Le roman doit définitivement s’exercer dans le domaine du : « dire la Vérité », et même lorsqu’il s’agit de roman fantastique ou surréaliste. Les cache-misère me font peur, surtout lorsqu’ils sont brodés avec talent. Je ne crois pas – et ne veux pas croire – qu’il suffise de creuser dans la surface de l’horreur pour lui trouver une profondeur de bien. Je ne suis pas une sadienne, je ne suis pas une gnostique. Je suis platonicienne, je suis de parti-pris chrétien.

Je brandirai toujours quoi qu’il arrive un fer de lance contre l’absurdité des relativistes, des scientistes, des ésotériciens, qui inscrivent toute logique dans un cercle. Dum Spiro Spero. En face de moi sont deux dragons brillants de mille strass, celui de l’Est et celui de l’Ouest, qui embarquent les populations en faisceaux dans l’urgence d’un grand sentiment de fatalité irrésistible, qui les empêche d’agir raisonnablement et de s’arrêter pour réfléchir : les populations en leur sein sont spectatrices de leur destin, se sentent impuissantes, et n’osent regarder la direction où le mouvement de foule les mène, qu’à travers le jeu pipé des prophéties eschatologiques. En le nom tautologique de la-Fatalité-qui-est-la-Fatalité, ces dragons veulent m’empêcher de croire que mon devenir est entre mes mains. Ceux-là même qui conduisent ces serpents, ou croient les conduire, être à leur tête, sont pris par le mouvement et ne dirigent rien, car les serpents sont sans queue ni tête, les serpents ne sont qu’un, le règne du serpent est celui de l’absurde, et ses rois sont les rois des lâches. Qui prétend toujours n’agir qu’en réaction et poussé par l’urgence de la nécessité n’est pas un Roi, mais seulement – et dans le meilleur des cas – une sorte de petit Proust sceptique. Qui est incapable de penser par soi-même, et se donne toujours l’excuse de penser « en-réaction à » ? La femme, par excellence, et tout ce qui est de caractère féminin : le causeur brillant, le mondain de compétition, le critique, l’observateur. Pas le Roi. Pas celui qui est doté du véritable pouvoir de création.
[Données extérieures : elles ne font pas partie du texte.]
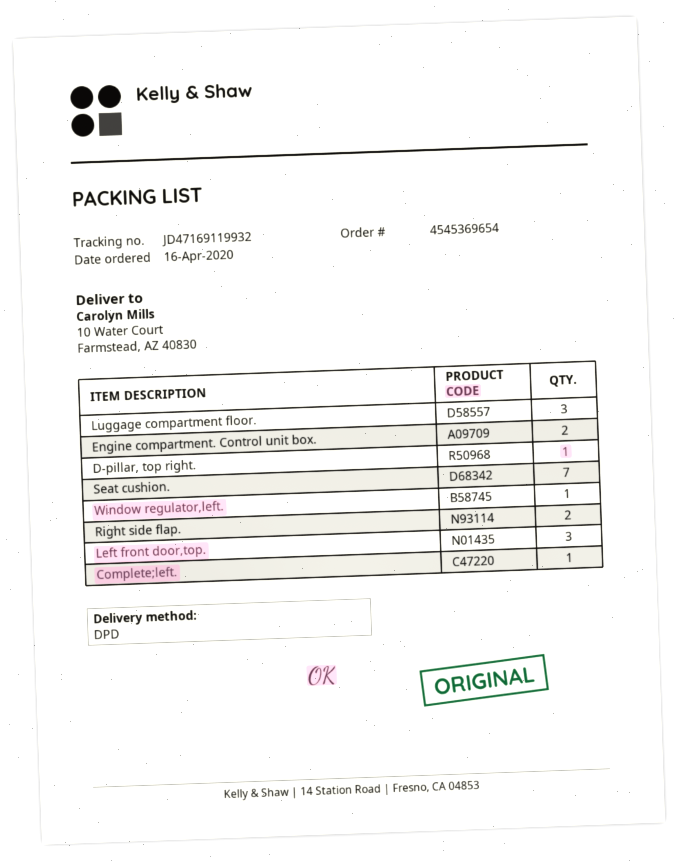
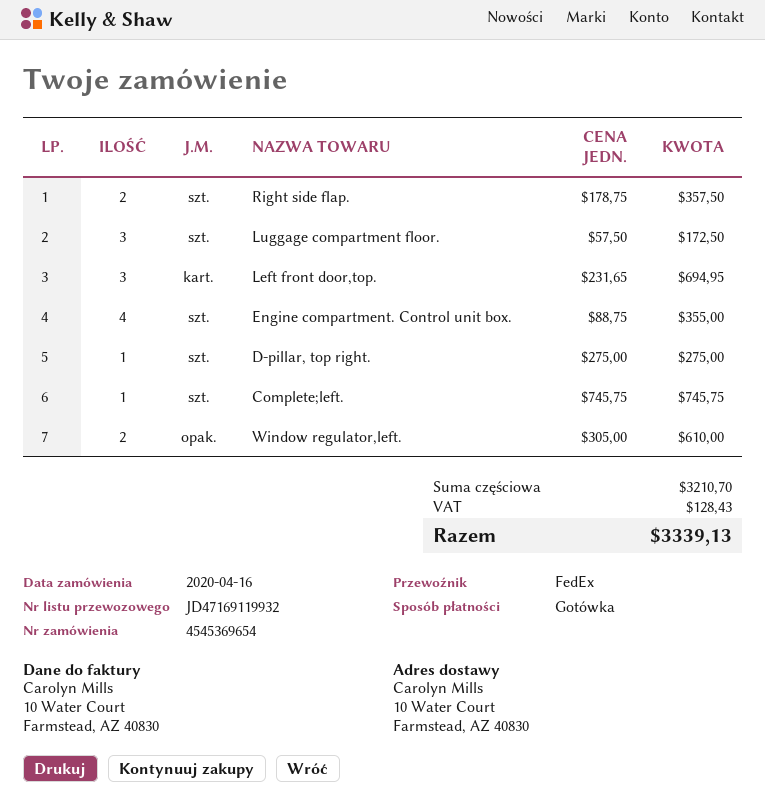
shipping method: DPD -> FedEx
Engine compartment. Control unit box.: 2 -> 4
Seat cushion.: 7 -> none
Window regulator,left.: 1 -> 2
« Rêve général ! » _ « L’imagination au pouvoir » _ Je ne demande que ça.
Oui, peut-être bien que l’on peut changer le monde avec des rêves, mais ces rêves je veux les choisir, ainsi que leur direction : il est hors de question que je rêve une utilité aux choses qu’elles n’ont pas. Lorsque je rêverai, ce sera pour engendrer un réel nouveau, selon mon goût et mon selon inclinaison naturelle, pour faire ressurgir des profondeurs un réel oublié, qu’on avait depuis longtemps rejeté dans les abysses de la virtualité par manque d’ambition, par petitesse et par désespoir, mais qui était bel et bien susceptible d’exister, car il était le réel dans lequel mon âme demandait à s’incarner et à vivre. Le réel à la mesure de mon âme : voilà ce que je voudrais engendrer.